* [Work required]:
Only the lines from the one with "submit pull requests." through the end of the data are wanted, copied exactly.
= = = =
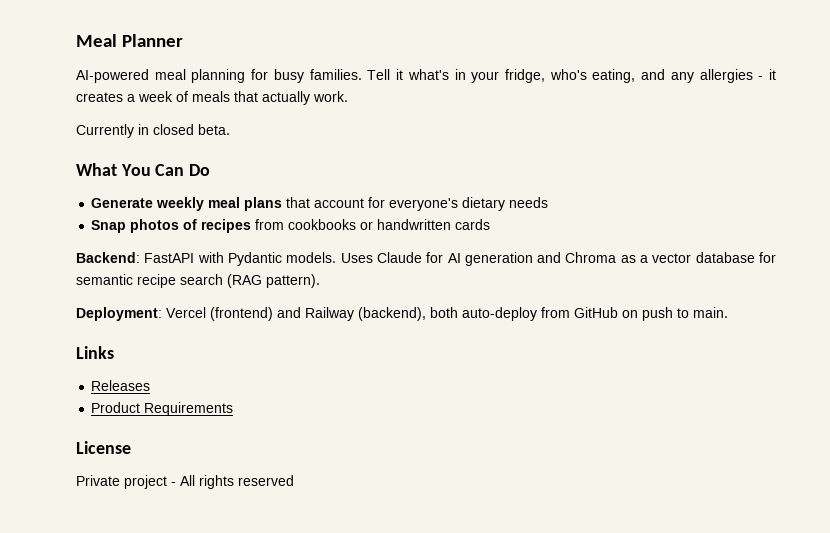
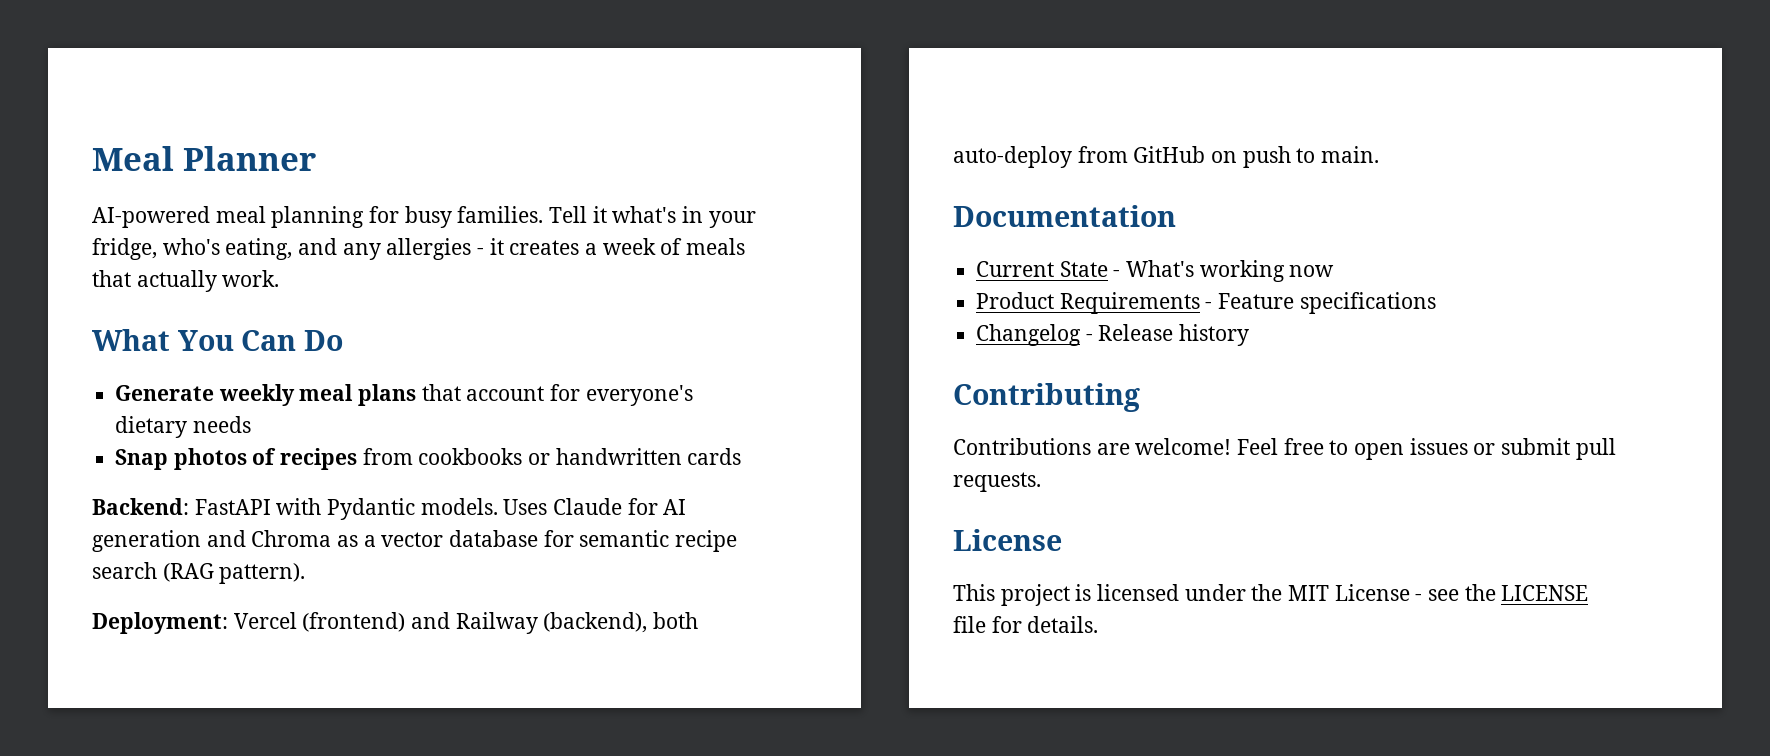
- Currently in closed beta.
- Links
- Releases
- Product Requirements
+ Documentation
+ Current State - What's working now
+ Product Requirements - Feature specifications
+ Changelog - Release history
+ Contributing
+ Contributions are welcome! Feel free to open issues or submit pull requests.
  License
- Private project - All rights reserved
+ This project is licensed under the MIT License - see the LICENSE file for details.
= = = =
* [Exercise response]:
+ Contributions are welcome! Feel free to open issues or submit pull requests.
  License
- Private project - All rights reserved
+ This project is licensed under the MIT License - see the LICENSE file for details.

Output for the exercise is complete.